There are TONS of other characters, weapons with special abilities, curses, incarnations of Naraku (characters made out of his flesh, but functioning as independent characters), love triangles, rivalries, discrimination, demons who look like monsters, demons that look like impossibly beautiful men, beautiful demons that have crushes on other beautiful demons, light physical comedy, teenage awkwardness, and a collection of small, shrill sidekicks who help explain the story to the audience by having things explained to them. (You annoy me, Shippo!) I will just write about my favorite elements of this.
I love isekai stories. My kindergarten notebooks have my early, handwritten stories of little girls who find strange caves and wind up in another world. These portal stories are so common in Japanese fiction that the genre has a name: Isekai (wikipedia.org). Kagome’s trips between contemporary Japan and fantasy magical feudal Japan through the well put this in that category.
The isekai elements feel metaphorical. Even if this is just a “feudal fairy tale,” as the opening credits put it, it FEELS like it represents something else. Kagome has a really rough time balancing out her obligations in the contemporary world – the scenes where she freaks out in class because she doesn’t understand her math tests AT ALL are hilarious! – with her life as a demon-slayer in the feudal one. She has unique skills that her team needs in the feudal world, while she is just another student in the contemporary one! She literally saves lives in the feudal world, but this other life of hers is secret from her classmates. (Thankfully, her family is very supportive.) Having important parts of your life that no one knows about is a relatable structure.

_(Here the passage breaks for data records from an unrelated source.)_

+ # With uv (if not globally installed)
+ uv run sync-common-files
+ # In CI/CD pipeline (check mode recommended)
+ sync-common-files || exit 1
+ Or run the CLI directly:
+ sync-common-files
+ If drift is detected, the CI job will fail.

I love the background art. There are more “realistic” styles of anime, but Inuyasha is illustrated in a “classic” style that Takahashi helped establish. Big eyes, big hair, tiny mouths – that’s part of what makes this style. Meanwhile, the background art, skies, sunsets, streams, forests, and seasons are all lovingly rendered. As a watercolorist, I really appreciate the effort that went into these!

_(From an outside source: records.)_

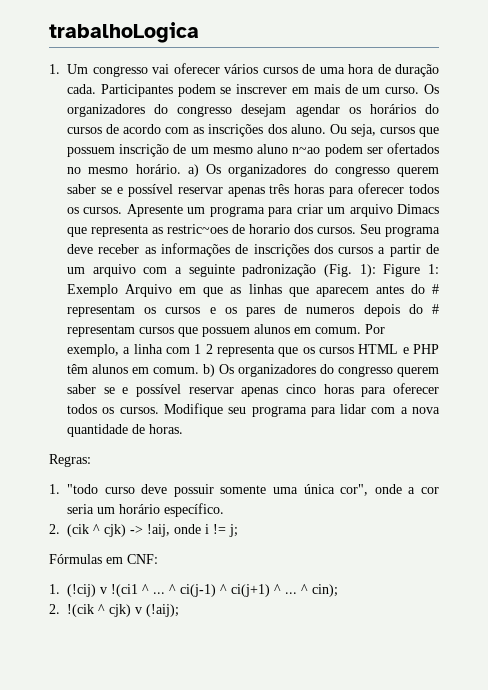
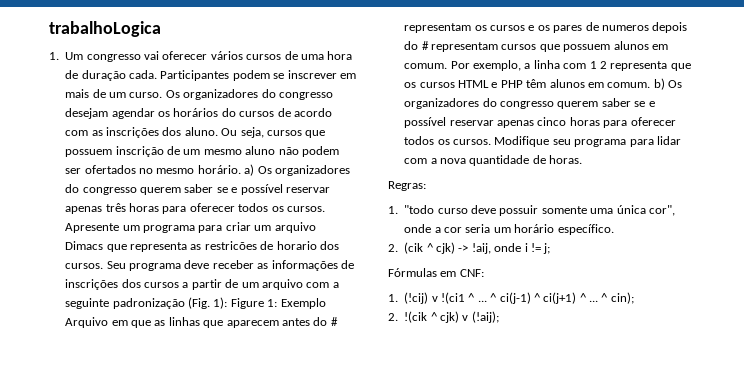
- Ou seja, cursos que possuem inscrição de um mesmo aluno n~ao podem ser ofertados no mesmo horário. a) Os organizadores do congresso querem saber se e possível reservar apenas três horas para oferecer todos os cursos.
+ Ou seja, cursos que possuem inscrição de um mesmo aluno não podem ser ofertados no mesmo horário. a) Os organizadores do congresso querem saber se e possível reservar apenas três horas para oferecer todos os cursos.
- Apresente um programa para criar um arquivo Dimacs que representa as restric~oes de horario dos cursos.
+ Apresente um programa para criar um arquivo Dimacs que representa as restricões de horario dos cursos.

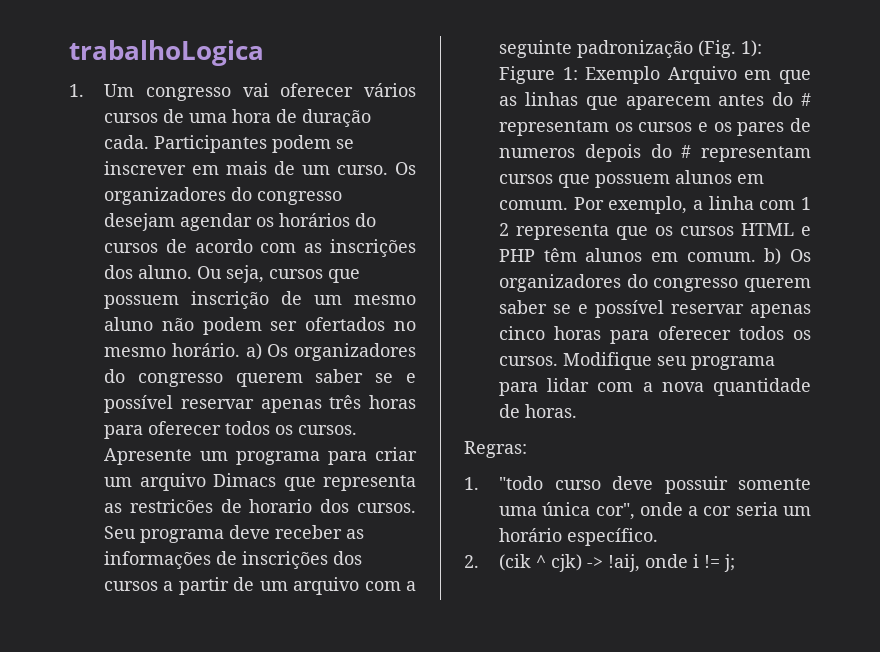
- Fórmulas em CNF:
- 1. (!cij) v !(ci1 ^ ... ^ ci(j-1) ^ ci(j+1) ^ ... ^ cin);
- 2. !(cik ^ cjk) v (!aij);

If I created even a tiny number of works of this quality, I would be so proud!
In addition to the beautiful representations of nature, there are great, very specifically Japanese renditions of palaces, food, sword hilts, houses, temples, and other details. The sort of things I studied back when I was in architecture, and/or on visits to Japan. People who really LIKED these things drew them, and that inspires my appreciation.

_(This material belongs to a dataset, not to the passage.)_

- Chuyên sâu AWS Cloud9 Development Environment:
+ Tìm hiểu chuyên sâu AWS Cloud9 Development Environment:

Feudal life is harsh, and bad things happen, which raise the stakes. Characters die. Everyone on the team has lost at least one immediate family member to a premature death. Many of them are coping with past traumas, which make them vulnerable and give them emotional baggage. This is the only anime I’ve seen where the main characters REGULARLY spend time burying entire villages of slain bystanders. It makes the evil they are battling more real, and also explains the anti-demon discrimination and rejection their group experiences, even if their demons are ‘good guys.’ Even some of the villainous characters feel trapped in their situations, and the main protagonists sometimes rescue them; little truces and scenes of mutual assistance spring up from time to time, and some characters have ambiguous motivations…
Lord Sesshōmaru is beautiful. I figured this out on my own, but if I hadn’t, there are multiple characters who swoon over him to be sure I get the picture. I’ve burst out laughing with, “Lord Sesshōmaru is SO DASHING!” spontaneously when he has appeared on screen, because they trained me well. (Lesson: definitely leave offerings of food to beautiful men you encounter in forests. I’m just saying.) He is always impeccably dressed. And he doesn’t let losing an arm phase him, nor change the flow of his sleeves.
The English dialog is skillfully done. There were EXCELLENT script consultants for Viz’s dubbed scripts! There’s a scene where two heros are bickering, and one of their friends remarks that both of the guys are “as dumb as a sack of hammers,” and that is EXACTLY RIGHT. I’m sure the original Japanese insult was amazing, but this shows great skill.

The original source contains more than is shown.